The root user is inables through NetInfo Manger (/Applications/Utilities)
Hope this helps
 
There is no good reason to enable the root login on a Mac; doing so is simply asking for trouble.

OS X uses a multi-part security model, with different areas given different permissions. You don't specify which areas you're trying to give read-write acccess to, but attempting to change the read write access to the entire boot drive would completely undermine the security of the machine, opening it up to both accidental corruption and malicious abuse.

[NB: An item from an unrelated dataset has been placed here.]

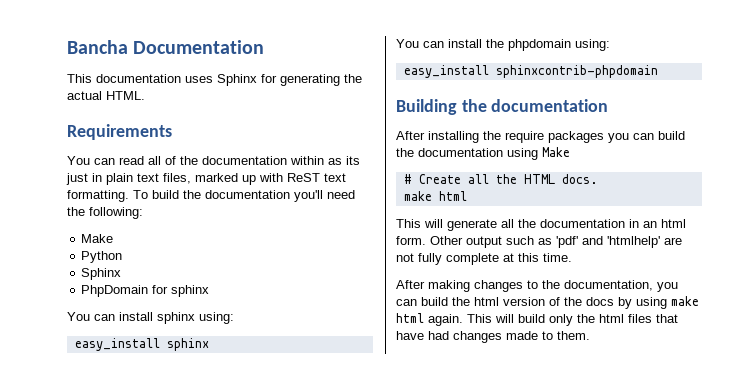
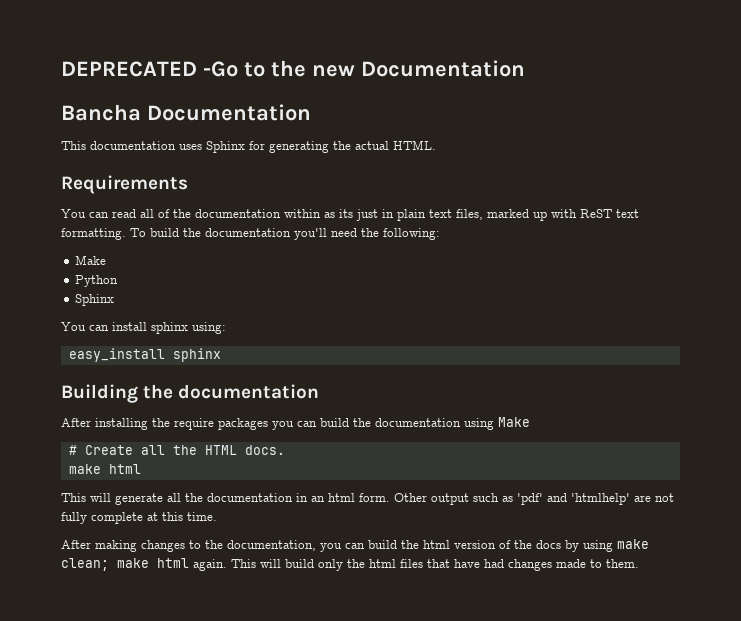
(67, 47) none -> [61,60,525,77] DEPRECATED -Go to the new Documentation //
[81,285,210,297] // PhpDomain for sphinx -> (115, 300) none
[396,39,610,51] [403,65,658,78] // You can install the phpdomain using: // easy_install sphinxcontrib-phpdomain -> (221, 355) none
(699, 301) none -> [61,558,149,571] clean; make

*which* parts of the Mac are you trying to give read/write access to? Why?
 
What I was trying to do was undermine the security of the machine as you mentioned. QuarkXPress 5 needs to write temp files to the harddrive, I think in a system folder?, and the user needs to have write access to these areas. However, I've decided just to tell users to restart the mac into OS 9 and use it there. We have another program that can only be run in OS 9 so users already boot up into OS 9 anyways.
 
Troll, most all apps in OS9 would write to the system folder - Preferences. I realize it is hard to recall the old OS9 days when you've been living well in X.

- - picklefish - -

Why is everyone in this forum responding to me as picklefish?
 
I wonder why Quark has a problem when most classic apps can still write preference files? Interesting.
 
Quark didn't have a problem till we changed the macs to login through active directory. Something wit hthe Active Directory login messes up how classic uses permissions.